Krachtige klimaatdoelen zijn wellicht makkelijker te bereiken dan nu wordt aangenomen, stelt een studie van Wageningen Universiteit. De relatieve kosten dalen als de ambitie toeneemt.
Het rapport, waaraan Nederlandse en Duitse onderzoekers hebben samengewerkt, geeft aan dat investeringen aanvankelijk hoog moeten zijn om enig effect te hebben op het afremmen van klimaatverandering. Maar wanneer een zekere drempel is gepasseerd zal iedere extra uitgave leiden tot een verdere beperking van de temperatuurstijging.
Veel regeringen vrezen juist dat kosten laag beginnen en daarna steeds verder toenemen, zodat ambitieuze doelen om extincties, overstromingen, verwoestijning en zeespiegelstijging te voorkomen erg duur zouden zijn.
Aanpak
"Het wordt vanzelf makkelijker zodra de wereld de aanpak van het klimaatprobleem in gang heeft gezet", zegt de Wageningse hoofdauteur Michiel Schaeffer, wiens stuk dinsdag wordt gepubliceerd in het gerenommeerde wetenschappelijke tijdschrift Proceedings of the National Academy of Science.
"Op een bepaalde manier zijn onze bevindingen slecht nieuws: een beetje doen is nauwelijks effectief", zegt Schaeffer. "Aan de andere kant is het goed nieuws, want de resultaten van de echt grote investeringen, waar de wereld zo bang voor is, zullen veel groter zijn."
Temperatuur
Volgens de onderzoekers bestaat er een kans van 90 procent dat de wereldwijde temperatuurstijging tot twee graden kan worden beperkt, het doel van het internationale klimaatverdrag, wanneer tot het jaar 2100 twee procent van het bruto mondiaal product wordt geïnvesteerd in schone technologieën. Dat is ongeveer evenveel als het aandeel dat de Europese Unie momenteel uitgeeft aan milieubeleid, stelt Schaeffer.

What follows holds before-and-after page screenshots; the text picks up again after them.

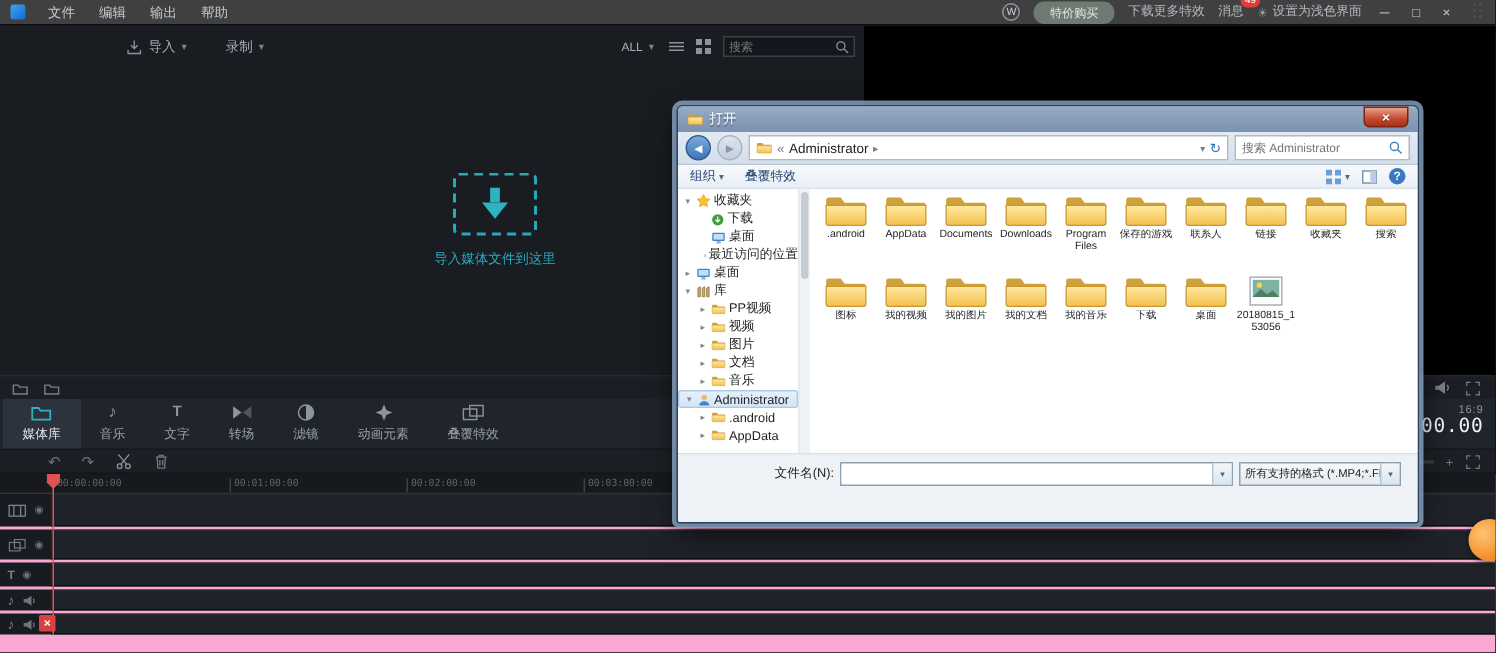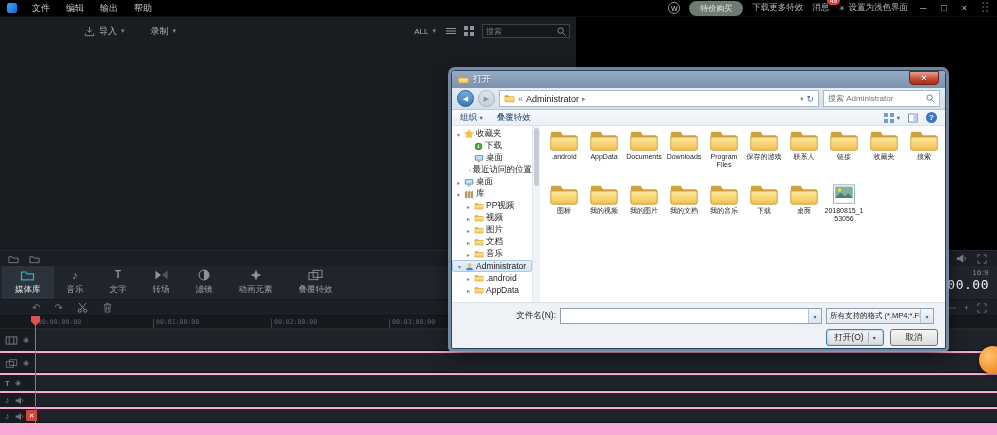--- a/index.html
+++ b/index.html
@@ -1,20 +1,20 @@
 <!DOCTYPE html>
 <html><head>
 <meta charset="utf-8">
 <style>
 *{margin:0;padding:0;box-sizing:border-box}
 html,body{width:997px;height:435px}
 body{position:relative;overflow:hidden;background:#0f1114;font-family:"Liberation Sans",sans-serif;color:#c3c8cf}
 svg{display:inline-block;vertical-align:middle}
 
-.menubar{position:absolute;left:0;top:0;width:100%;height:17px;background:#000000;border-bottom:1px solid #0a0c0f;display:flex;align-items:center;z-index:6}
+.menubar{position:absolute;left:0;top:0;width:100%;height:17px;background:#404040;border-bottom:1px solid #0a0c0f;display:flex;align-items:center;z-index:6}
 .logo{width:10px;height:10px;margin:0 7px 0 7px;border-radius:2px;background:linear-gradient(135deg,#3aa7f0,#1566d6)}
 .mi{font-size:9px;color:#c3c8cf;padding:0 8px;line-height:17px;cursor:default}
 .mb-right{margin-left:auto;display:flex;align-items:center;gap:9px;padding-right:7px;font-size:8.5px;color:#b3b9c1}
 .wcirc{width:12px;height:12px;border:1px solid #8f959d;border-radius:50%;font-size:7px;display:flex;align-items:center;justify-content:center;color:#cdd3da}
 .pill{background:#6f7b72;color:#e4e9e3;border-radius:8px;padding:2px 11px;font-size:8px}
 .msg{position:relative}
 .badge{position:absolute;top:-6px;right:-11px;background:#e03c3c;color:#fff;font-size:6.5px;line-height:9px;padding:0 3px;border-radius:5px}
 .theme{display:flex;align-items:center;gap:3px}
 .sun{color:#9aa0a8;font-size:8px}
 .winbtn{font-size:9px;color:#c3c8cf;padding:0 3px}
@@ -284,20 +284,28 @@
     <svg class="icn" width="10" height="10">
         <use href="#sym-grid"></use>
       </svg>
     <span class="msearch">
       <input placeholder="搜索" style="">
       <svg class="icn" width="9" height="9">
           <use href="#sym-search"></use>
         </svg>
     </span>
   </div>
+  <div class="dropzone">
+    <div class="dz-box">
+      <svg width="26" height="26">
+          <use href="#sym-dzarrow"></use>
+        </svg>
+    </div>
+    <div class="dz-text">导入媒体文件到这里</div>
+  </div>
 </div>
 
 <div class="preview"></div>
 
 <div class="strip">
   <span class="l">
     <svg width="11" height="10" style="color:#79808a">
         <use href="#sym-folder-o"></use>
       </svg>
     <svg width="11" height="10" style="color:#79808a">
@@ -708,22 +716,14 @@
       <span class="fn-label">文件名(N):</span>
       <span class="fn-combo">
         <input style="">
         <span class="cmb-btn">▾</span>
       </span>
       <span class="ft-combo">
         <span class="ft-text">所有支持的格式 (*.MP4;*.FLV;*</span>
         <span class="cmb-btn">▾</span>
       </span>
     </div>
-    <div class="fr2">
-      <button class="btn default">
-        <span>打开(O)</span>
-        <span class="split"></span>
-        <span class="caret">▾</span>
-      </button>
-      <button class="btn cancel">取消</button>
-    </div>
   </div>
 </div>
 
 </body></html>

Maar wanneer slechts één procent van het BMP wordt uitgegeven is de kans 60 procent dat de internationale klimaatdoelen níet worden bereikt. De temperatuurstijging zou dan oplopen tot voorbij de twee graden, waarbij de schade van de klimaatverandering bovendien exponentieel toeneemt.
Kosten
Onder andere de Britse econoom Sir Nicholas Stern wijst erop dat de financiële kosten van de strijd tegen klimaatverandering aanmerkelijk lager zijn dan de financiële schade die er uit voortkomt, onder andere door verminderde landbouwopbrengsten en onverzekerbare schade van overstromingen en andere natuurrampen.
In het licht van de naderende recessie wordt er bovendien steeds vaker op gewezen dat de aanpak van het klimaatprobleem juist allerlei economische voordelen kan hebben, zoals het bevorderen van hoogwaardige werkgelegenheid in de technologische sector.